What you need to do: Would you copy each line of the records that includes the word "column"?

Excerpted records:

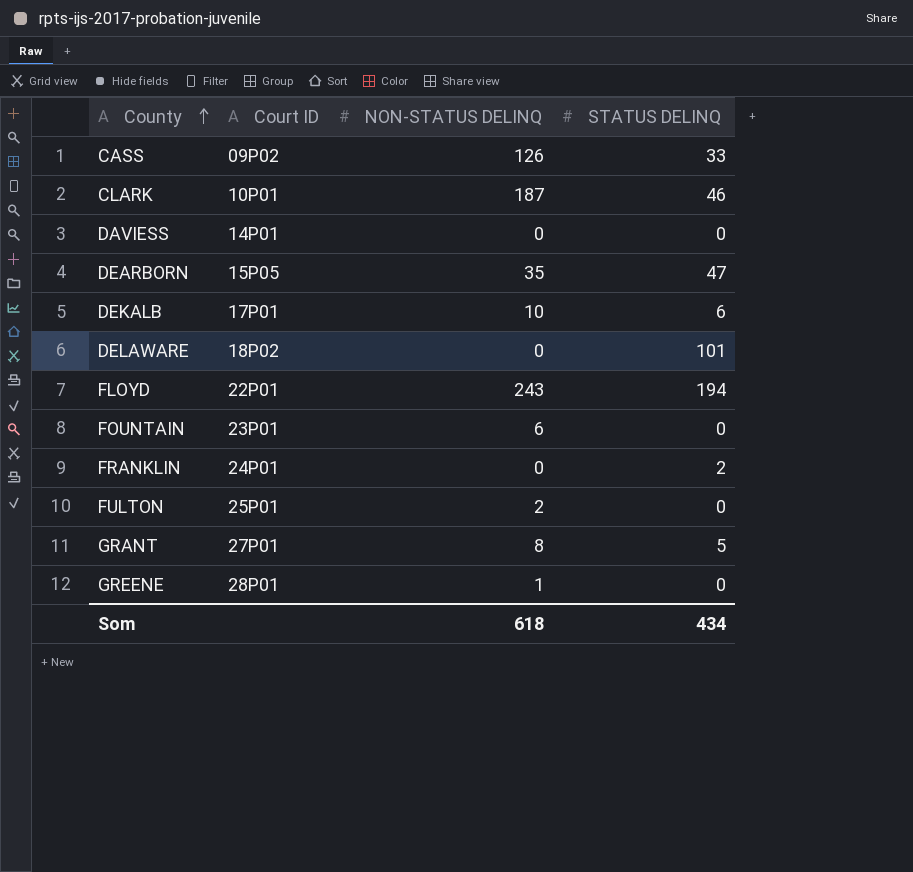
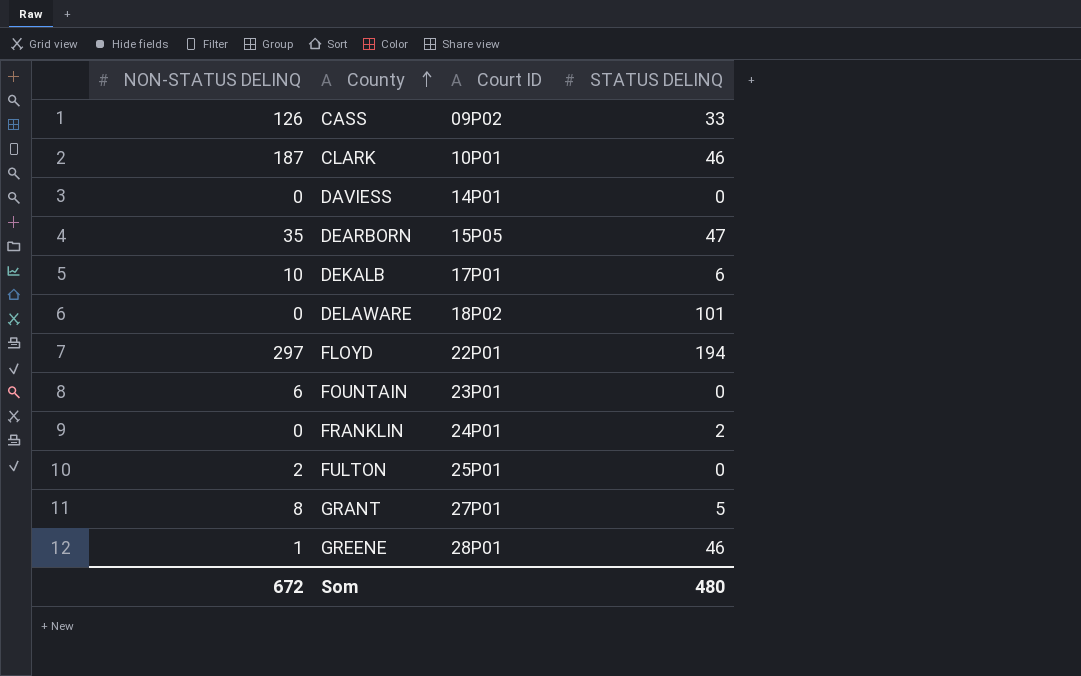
column NON-STATUS DELINQ | position: 3 -> 1
FLOYD | NON-STATUS DELINQ: 243 -> 297
GREENE | STATUS DELINQ: 0 -> 46
Som | NON-STATUS DELINQ: 618 -> 672
Som | STATUS DELINQ: 434 -> 480

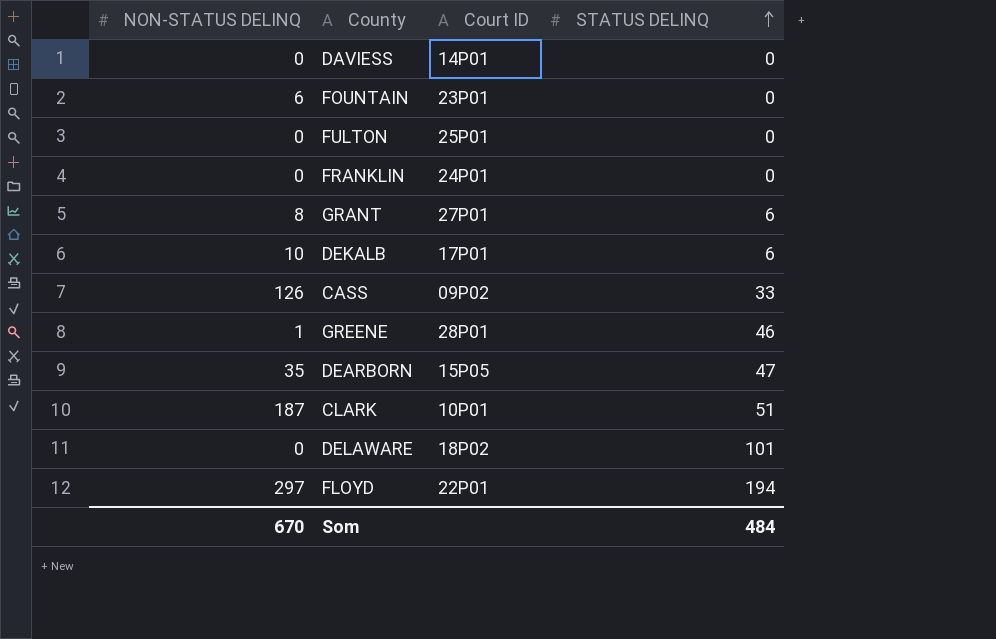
row order: County ascending -> STATUS DELINQ ascending
FULTON | NON-STATUS DELINQ: 2 -> 0
FRANKLIN | STATUS DELINQ: 2 -> 0
GRANT | STATUS DELINQ: 5 -> 6
CLARK | STATUS DELINQ: 46 -> 51
Som | NON-STATUS DELINQ: 672 -> 670
Som | STATUS DELINQ: 480 -> 484

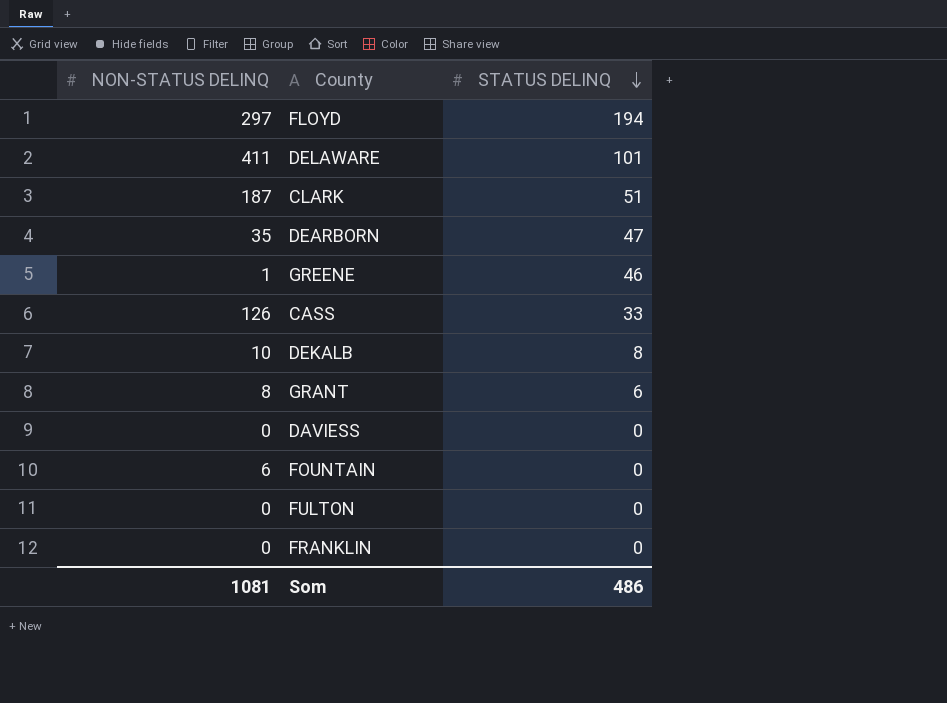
row order: STATUS DELINQ ascending -> STATUS DELINQ descending
column Court ID | position: 3 -> none
DELAWARE | NON-STATUS DELINQ: 0 -> 411
DEKALB | STATUS DELINQ: 6 -> 8
Som | NON-STATUS DELINQ: 670 -> 1081
Som | STATUS DELINQ: 484 -> 486

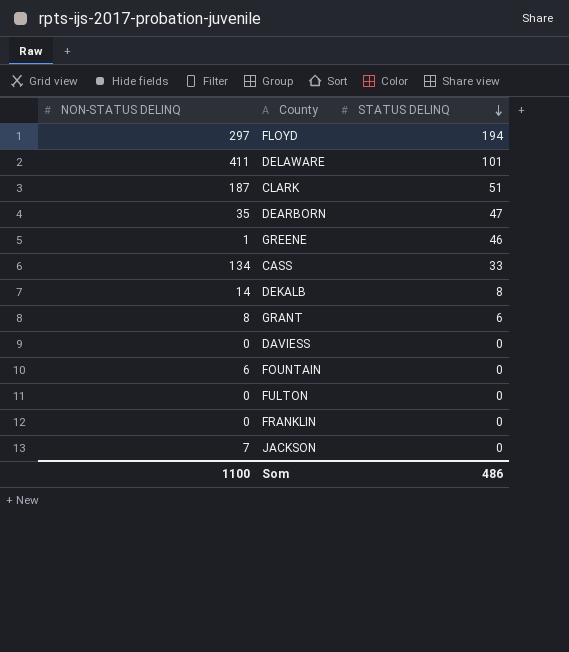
CASS | NON-STATUS DELINQ: 126 -> 134
DEKALB | NON-STATUS DELINQ: 10 -> 14
row JACKSON: none -> 7 | 0
Som | NON-STATUS DELINQ: 1081 -> 1100

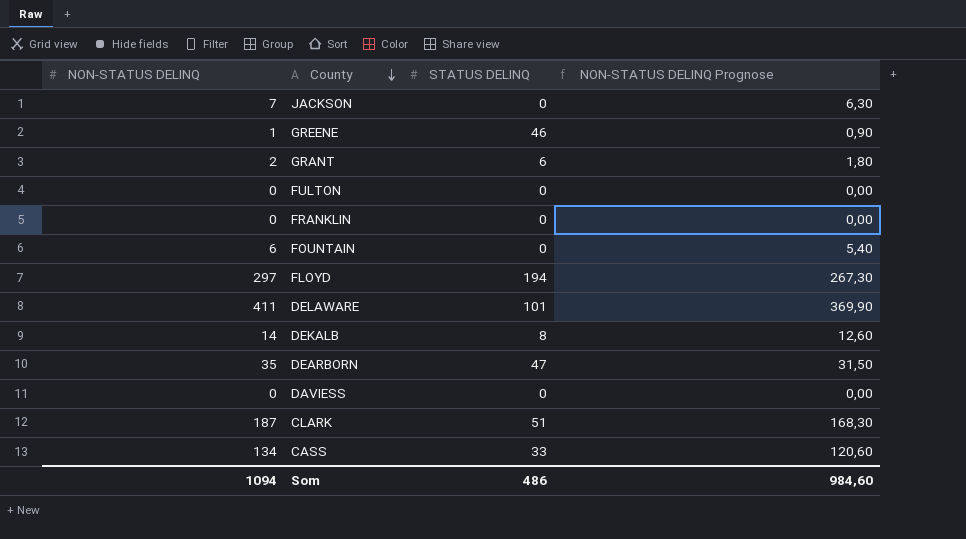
row order: STATUS DELINQ descending -> County descending
column NON-STATUS DELINQ Prognose | formula: none -> [NON-STATUS DELINQ] * 0,9
GRANT | NON-STATUS DELINQ: 8 -> 2
Som | NON-STATUS DELINQ: 1100 -> 1094

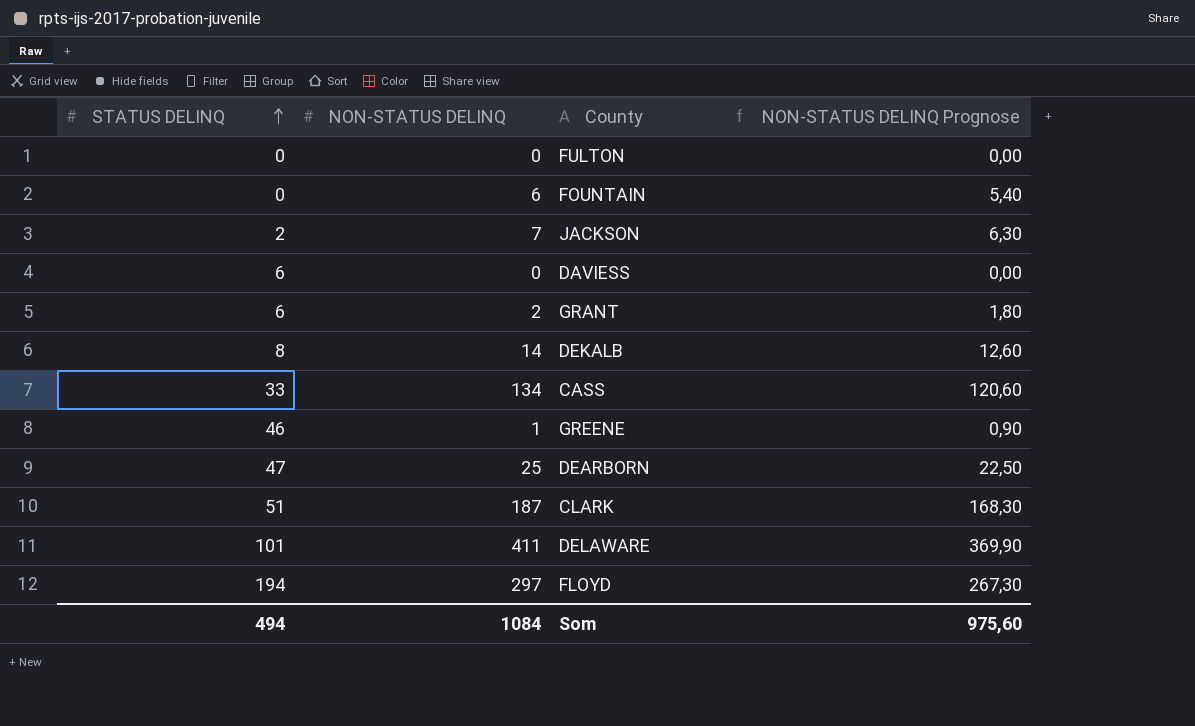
row order: County descending -> STATUS DELINQ ascending
column STATUS DELINQ | position: 3 -> 1
row FRANKLIN: 0 | 0 | 0,00 -> none
JACKSON | STATUS DELINQ: 0 -> 2
DAVIESS | STATUS DELINQ: 0 -> 6
DEARBORN | NON-STATUS DELINQ: 35 -> 25
DEARBORN | NON-STATUS DELINQ Prognose: 31,50 -> 22,50
Som | STATUS DELINQ: 486 -> 494
Som | NON-STATUS DELINQ: 1094 -> 1084
Som | NON-STATUS DELINQ Prognose: 984,60 -> 975,60

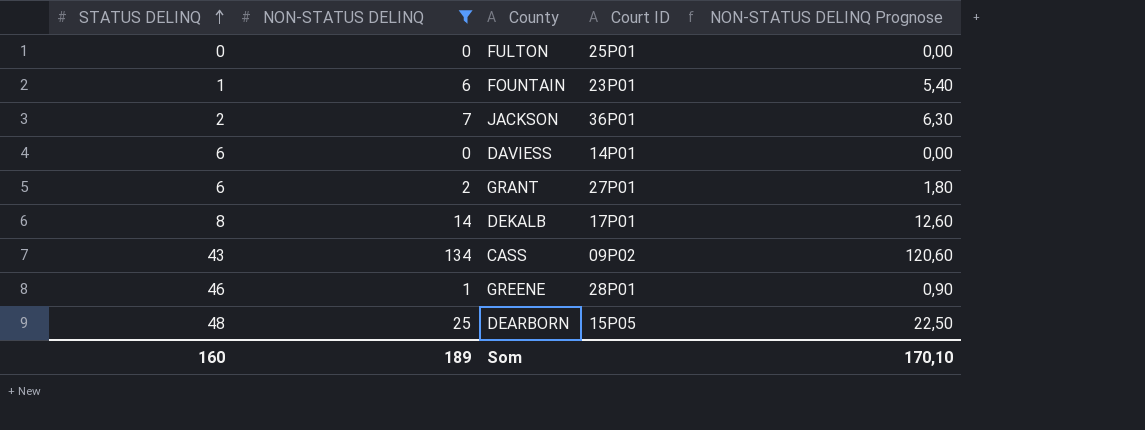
filter: none -> NON-STATUS DELINQ <= 134
column Court ID | position: none -> 4
FOUNTAIN | STATUS DELINQ: 0 -> 1
CASS | STATUS DELINQ: 33 -> 43
DEARBORN | STATUS DELINQ: 47 -> 48
Som | STATUS DELINQ: 494 -> 160
Som | NON-STATUS DELINQ: 1084 -> 189
Som | NON-STATUS DELINQ Prognose: 975,60 -> 170,10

Final answer:
column NON-STATUS DELINQ | position: 3 -> 1
column Court ID | position: 3 -> none
column NON-STATUS DELINQ Prognose | formula: none -> [NON-STATUS DELINQ] * 0,9
column STATUS DELINQ | position: 3 -> 1
column Court ID | position: none -> 4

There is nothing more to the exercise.